U.S. dollar and Aussie plummeted Tuesday. What about Euro?
The dollar tumbled down today, its index dropping by 0.55% at 111.12. The U.S. currency exchanged hands as high as 114.78 during the last week. However, U.S. Treasury yields remained steady on Tuesday instead of continuing to rise. This caused more subdued moves in the greenback.
MUFG analysts stated that the U.S dollar’s decrease has conceded with U.S. yields’ halt. The two moves had brought some relief for tumbling riskier assets, as well as high-beta currencies. MUFG also added that the moves in the greenback and yields seem to partially reflect traders’ greater comfort that the Federal Reserve is nearing the end of its rate hike cycle. On Monday, U.S. manufacturing data came out weak, further supporting such expectations.
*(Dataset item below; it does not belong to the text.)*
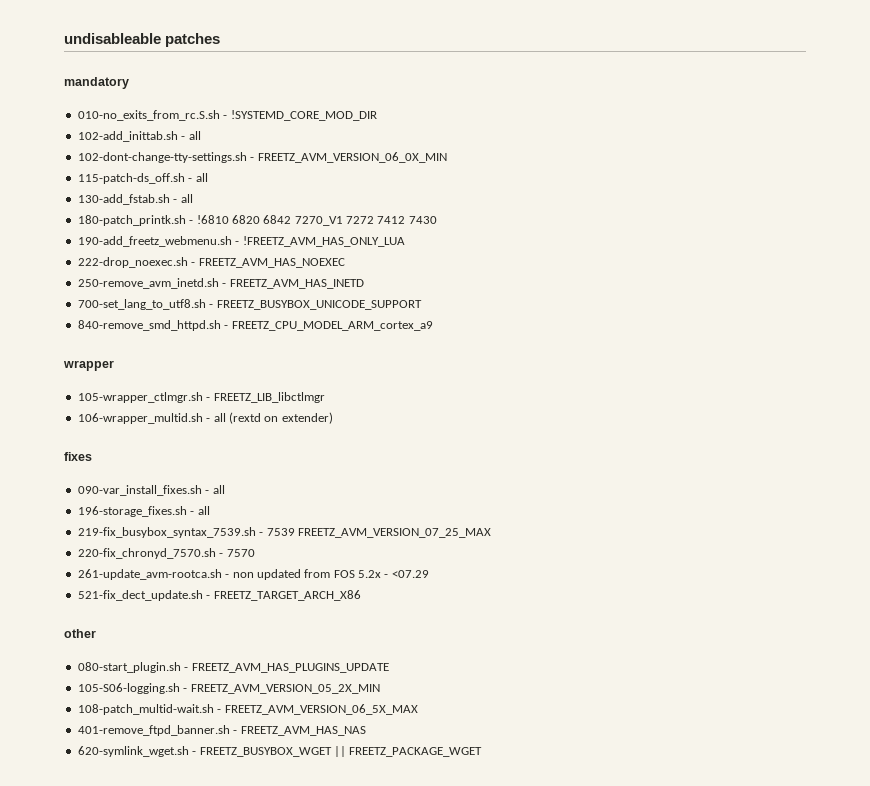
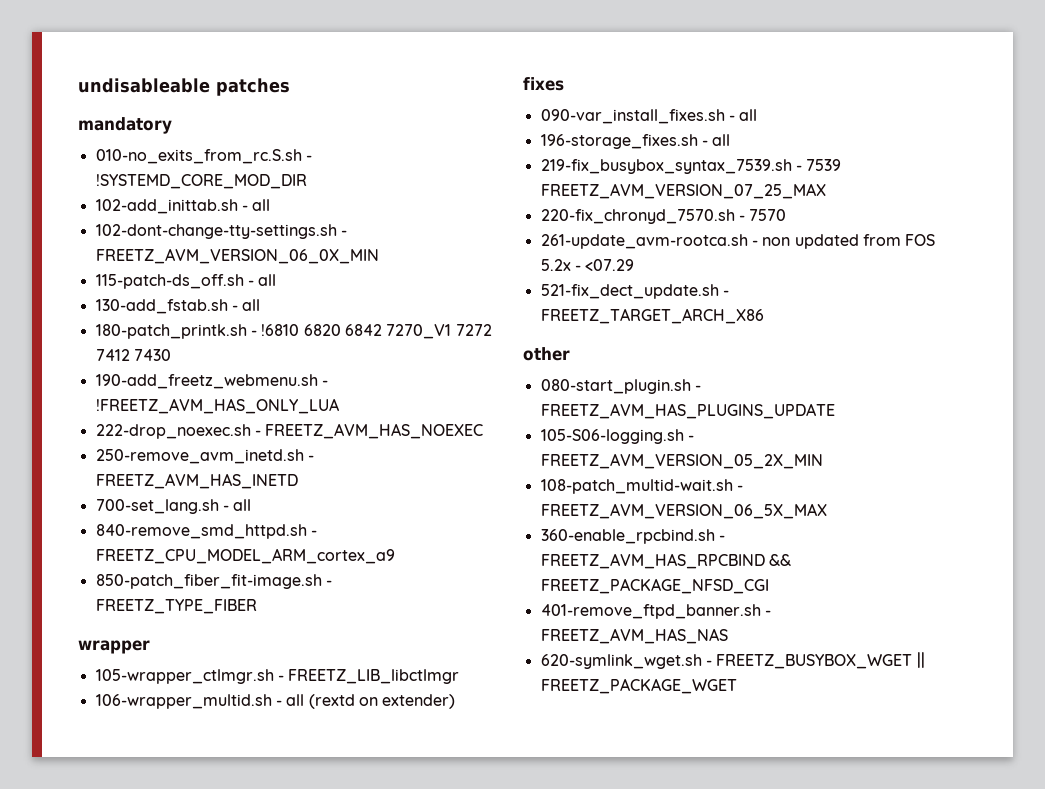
[77,299,422,310] 700-set_lang_to_utf8.sh - FREETZ_BUSYBOX_UNICODE_SUPPORT -> [95,499,252,514] 700-set_lang.sh - all
(433, 326) none -> [95,574,332,589] [95,599,257,614] // 850-patch_fiber_fit-image.sh - FREETZ_TYPE_FIBER
(418, 709) none -> [540,529,725,544] [540,553,791,569] [540,578,769,594] // 360-enable_rpcbind.sh - FREETZ_AVM_HAS_RPCBIND && FREETZ_PACKAGE_NFSD_CGI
U.S. yields’ relentless surge has been one factor behind the dollar’s recent rally, especially with the Fed hiking rates aggressively. However, the benchmark 10-year Treasury yield stood at 3.5815% at last, dropping sharply from last week.
While the greenback withered, the Australian dollar plunged low despite a riskier mood on the markets. The latter’s central bank announced a smaller-than-expected interest rate increase, causing the Aussie’s downfall.
The currency shaved off 0.64% at $0.6472 after the Reserve Bank of Australia hiked rates by only 25 basis points. The bank declared that it had already increased rates substantially in a short period of time.
Ray Attrill, the head of FX strategy at National Australia Bank in Sydney, noted that it seems other central banks’ actions haven’t persuaded the RBA. That’s why it doesn’t have any concerns about the exchange rate. However, other central banks aren’t going to step down from the aggressive tightening policy in the near future if their comments are any indication. Thus, it makes sense for the Australian dollar to remain below 65 for now.
How are the Euro and Sterling faring?
The common currency jumped by 0.67% to $0.9889 on Tuesday. It rebounded from its 20-year low of $0.9528 hit on September 26. The British Pound also gained to $1.1337, climbing from a record low of $1.0327 reached September 26.
A calmer British government bond market supported the sterling after recent turmoil caused by the government’s announcements. On Monday, the Bank of England reiterated its decision to buy long-dated gilts. But demand for the sale of 40-year British government bonds was weak.
Meanwhile, the New Zealand dollar surged forward by 2.6%, and the Norwegian crown added 3% this week. Both currencies profited substantially during the last several days. On the other hand, the Japanese yen remained mostly steady at 144.7 against the U.S. dollar. The USD/JPY pair traded mostly below 145 after briefly surging above that level on Monday. Japanese finance minister Shunichi Suzuki stated on Monday that the government is ready for decisive steps in the forex market if one-sided yen moves continue. The authorities already intervened on September 22 to support the struggling currency.
What about the Emerging Market currencies?
EM Asian equities and currencies rallied on Tuesday as the latter recovered their earlier losses due to the greenback’s subdued moves. Moreover, Wall Street indexes closed higher by more than 2% overnight. But weak data about U.S. manufacturing activity increased traders’ fears that the Federal Reserve’s aggressive stance might hurt demand. SPI Management analysts noted that market participants often consider bad data as good news in the hawkishly priced risk environment because it increases the possibility of a dovish turn by the Fed.
Besides, Asian assets are risk-sensitive, and as such, they usually benefit from a tempered rate hike guidance by the agency. The latter usually causes the dollar, and U.S. Treasury yields to move lower. Traders are waiting for U.S. non-farm payrolls data, which is due later this week, along with crucial inflation data next week. They could indicate what will be the Fed policy about rate hikes short-term.
On Tuesday, the Indian rupee rallied by about 0.6%. The Philippine peso, the Singapore dollar, and the South Korean won also gained approximately 0.1%-0.3%, recovering some of their previous losses. In addition, the Thai baht soared by 0.6% after the Bank of Thailand stated that the country’s economic recovery would likely remain intact. It added that inflation should lower the following year.
Meanwhile, the Indonesian rupiah added 0.3%. New data showed on Monday that inflation increased in the previous month, but the currency still gained. The Taiwan dollar also climbed by 0.3%.